Make an exact copy of the entries, and keep any pictures out of it.

Front-end code edit data:
>>>>
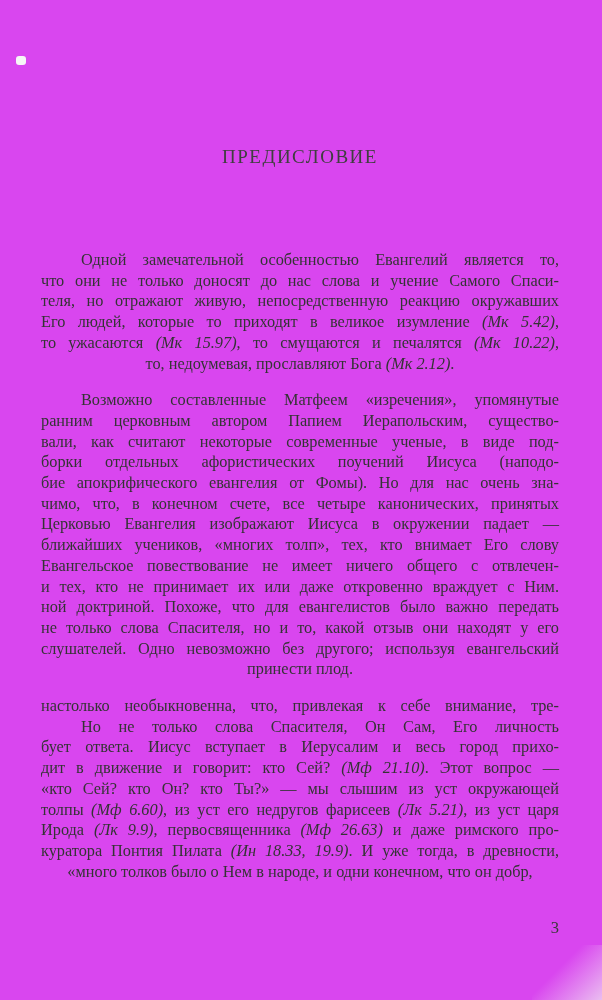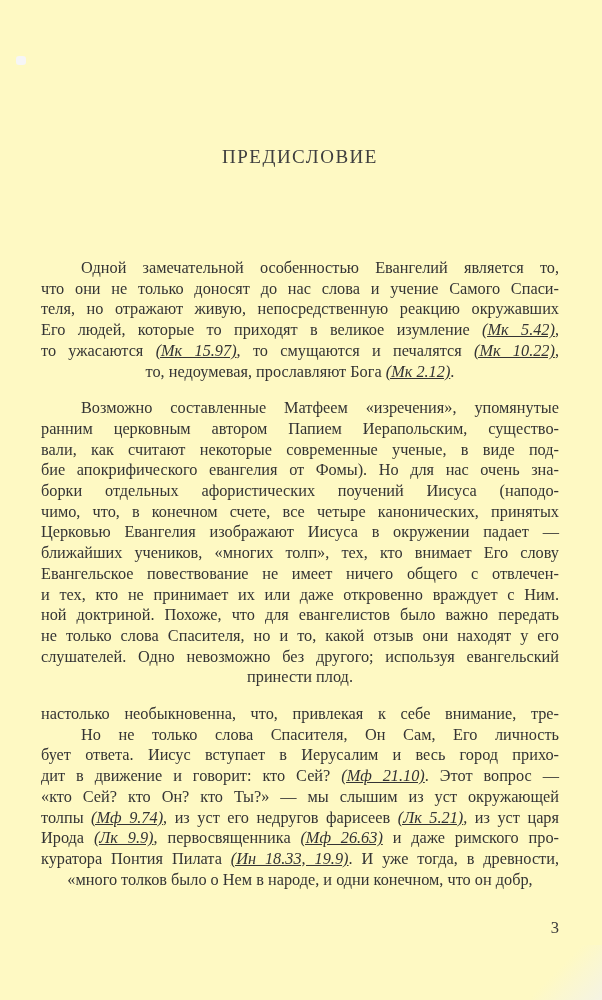--- a/index.html
+++ b/index.html
@@ -4,21 +4,21 @@
 <style>
   html, body {
     margin: 0;
     padding: 0;
     background: #ffffff;
   }
   .sheet {
     position: relative;
     width: 602px;
     height: 1000px;
-    background: #fef9c3;
+    background: #d946ef;
     overflow: hidden;
     font-family: "Liberation Serif", "DejaVu Serif", serif;
     color: #343434;
   }
   .scan-smudge {
     position: absolute;
     left: 16px;
     top: 56px;
     width: 10px;
     height: 9px;
@@ -48,37 +48,36 @@
   }
   .body-text {
     position: absolute;
     left: 41px;
     top: 250px;
     width: 518px;
     font-size: 16.3px;
     line-height: 20.7px;
   }
   .para {
-    margin: 8px 0 16px 0;
+    margin: 0 0 16px 0;
   }
   .line {
     text-align: justify;
     text-align-last: justify;
     white-space: normal;
   }
   .line.first {
     text-indent: 40px;
   }
   .line.last {
     text-align: center;
     text-align-last: auto;
   }
   .line em {
     font-style: italic;
-    text-decoration: underline;
   }
   .page-number {
     position: absolute;
     left: 41px;
     top: 918px;
     width: 518px;
     text-align: right;
     font-size: 16.5px;
     color: #3a3a3a;
   }
@@ -95,39 +94,39 @@
         <div class="line">что они не только доносят до нас слова и учение Самого Спаси-</div>
         <div class="line">теля, но отражают живую, непосредственную реакцию окружавших</div>
         <div class="line">Его людей, которые то приходят в великое изумление <em>(Мк 5.42)</em>,</div>
         <div class="line">то ужасаются <em>(Мк 15.97)</em>, то смущаются и печалятся <em>(Мк 10.22)</em>,</div>
         <div class="line last">то, недоумевая, прославляют Бога <em>(Мк 2.12)</em>.</div>
       </div>
       <div class="para">
         <div class="line first">Возможно составленные Матфеем «изречения», упомянутые</div>
         <div class="line">ранним церковным автором Папием Иерапольским, существо-</div>
         <div class="line">вали, как считают некоторые современные ученые, в виде под-</div>
+        <div class="line">борки отдельных афористических поучений Иисуса (наподо-</div>
         <div class="line">бие апокрифического евангелия от Фомы). Но для нас очень зна-</div>
-        <div class="line">борки отдельных афористических поучений Иисуса (наподо-</div>
         <div class="line">чимо, что, в конечном счете, все четыре канонических, принятых</div>
         <div class="line">Церковью Евангелия изображают Иисуса в окружении падает —</div>
         <div class="line">ближайших учеников, «многих толп», тех, кто внимает Его слову</div>
         <div class="line">Евангельское повествование не имеет ничего общего с отвлечен-</div>
         <div class="line">и тех, кто не принимает их или даже откровенно враждует с Ним.</div>
         <div class="line">ной доктриной. Похоже, что для евангелистов было важно передать</div>
         <div class="line">не только слова Спасителя, но и то, какой отзыв они находят у его</div>
         <div class="line">слушателей. Одно невозможно без другого; используя евангельский</div>
         <div class="line last">принести плод.</div>
       </div>
       <div class="para">
         <div class="line">настолько необыкновенна, что, привлекая к себе внимание, тре-</div>
         <div class="line first">Но не только слова Спасителя, Он Сам, Его личность</div>
         <div class="line">бует ответа. Иисус вступает в Иерусалим и весь город прихо-</div>
         <div class="line">дит в движение и говорит: кто Сей? <em>(Мф 21.10)</em>. Этот вопрос —</div>
         <div class="line">«кто Сей? кто Он? кто Ты?» — мы слышим из уст окружающей</div>
-        <div class="line">толпы <em>(Мф 9.74)</em>, из уст его недругов фарисеев <em>(Лк 5.21)</em>, из уст царя</div>
+        <div class="line">толпы <em>(Мф 6.60)</em>, из уст его недругов фарисеев <em>(Лк 5.21)</em>, из уст царя</div>
         <div class="line">Ирода <em>(Лк 9.9)</em>, первосвященника <em>(Мф 26.63)</em> и даже римского про-</div>
         <div class="line">куратора Понтия Пилата <em>(Ин 18.33, 19.9)</em>. И уже тогда, в древности,</div>
         <div class="line last">«много толков было о Нем в народе, и одни конечном, что он добр,</div>
       </div>
     </div>
   <div class="page-number">3</div>
   <div class="corner-shade"></div>
 </div>
 
 </body></html>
<<<<
→ **Written answer**:
--- a/index.html
+++ b/index.html
@@ -4,21 +4,21 @@
 <style>
   html, body {
     margin: 0;
     padding: 0;
     background: #ffffff;
   }
   .sheet {
     position: relative;
     width: 602px;
     height: 1000px;
-    background: #fef9c3;
+    background: #d946ef;
     overflow: hidden;
     font-family: "Liberation Serif", "DejaVu Serif", serif;
     color: #343434;
   }
   .scan-smudge {
     position: absolute;
     left: 16px;
     top: 56px;
     width: 10px;
     height: 9px;
@@ -48,37 +48,36 @@
   }
   .body-text {
     position: absolute;
     left: 41px;
     top: 250px;
     width: 518px;
     font-size: 16.3px;
     line-height: 20.7px;
   }
   .para {
-    margin: 8px 0 16px 0;
+    margin: 0 0 16px 0;
   }
   .line {
     text-align: justify;
     text-align-last: justify;
     white-space: normal;
   }
   .line.first {
     text-indent: 40px;
   }
   .line.last {
     text-align: center;
     text-align-last: auto;
   }
   .line em {
     font-style: italic;
-    text-decoration: underline;
   }
   .page-number {
     position: absolute;
     left: 41px;
     top: 918px;
     width: 518px;
     text-align: right;
     font-size: 16.5px;
     color: #3a3a3a;
   }
@@ -95,39 +94,39 @@
         <div class="line">что они не только доносят до нас слова и учение Самого Спаси-</div>
         <div class="line">теля, но отражают живую, непосредственную реакцию окружавших</div>
         <div class="line">Его людей, которые то приходят в великое изумление <em>(Мк 5.42)</em>,</div>
         <div class="line">то ужасаются <em>(Мк 15.97)</em>, то смущаются и печалятся <em>(Мк 10.22)</em>,</div>
         <div class="line last">то, недоумевая, прославляют Бога <em>(Мк 2.12)</em>.</div>
       </div>
       <div class="para">
         <div class="line first">Возможно составленные Матфеем «изречения», упомянутые</div>
         <div class="line">ранним церковным автором Папием Иерапольским, существо-</div>
         <div class="line">вали, как считают некоторые современные ученые, в виде под-</div>
+        <div class="line">борки отдельных афористических поучений Иисуса (наподо-</div>
         <div class="line">бие апокрифического евангелия от Фомы). Но для нас очень зна-</div>
-        <div class="line">борки отдельных афористических поучений Иисуса (наподо-</div>
         <div class="line">чимо, что, в конечном счете, все четыре канонических, принятых</div>
         <div class="line">Церковью Евангелия изображают Иисуса в окружении падает —</div>
         <div class="line">ближайших учеников, «многих толп», тех, кто внимает Его слову</div>
         <div class="line">Евангельское повествование не имеет ничего общего с отвлечен-</div>
         <div class="line">и тех, кто не принимает их или даже откровенно враждует с Ним.</div>
         <div class="line">ной доктриной. Похоже, что для евангелистов было важно передать</div>
         <div class="line">не только слова Спасителя, но и то, какой отзыв они находят у его</div>
         <div class="line">слушателей. Одно невозможно без другого; используя евангельский</div>
         <div class="line last">принести плод.</div>
       </div>
       <div class="para">
         <div class="line">настолько необыкновенна, что, привлекая к себе внимание, тре-</div>
         <div class="line first">Но не только слова Спасителя, Он Сам, Его личность</div>
         <div class="line">бует ответа. Иисус вступает в Иерусалим и весь город прихо-</div>
         <div class="line">дит в движение и говорит: кто Сей? <em>(Мф 21.10)</em>. Этот вопрос —</div>
         <div class="line">«кто Сей? кто Он? кто Ты?» — мы слышим из уст окружающей</div>
-        <div class="line">толпы <em>(Мф 9.74)</em>, из уст его недругов фарисеев <em>(Лк 5.21)</em>, из уст царя</div>
+        <div class="line">толпы <em>(Мф 6.60)</em>, из уст его недругов фарисеев <em>(Лк 5.21)</em>, из уст царя</div>
         <div class="line">Ирода <em>(Лк 9.9)</em>, первосвященника <em>(Мф 26.63)</em> и даже римского про-</div>
         <div class="line">куратора Понтия Пилата <em>(Ин 18.33, 19.9)</em>. И уже тогда, в древности,</div>
         <div class="line last">«много толков было о Нем в народе, и одни конечном, что он добр,</div>
       </div>
     </div>
   <div class="page-number">3</div>
   <div class="corner-shade"></div>
 </div>
 
 </body></html>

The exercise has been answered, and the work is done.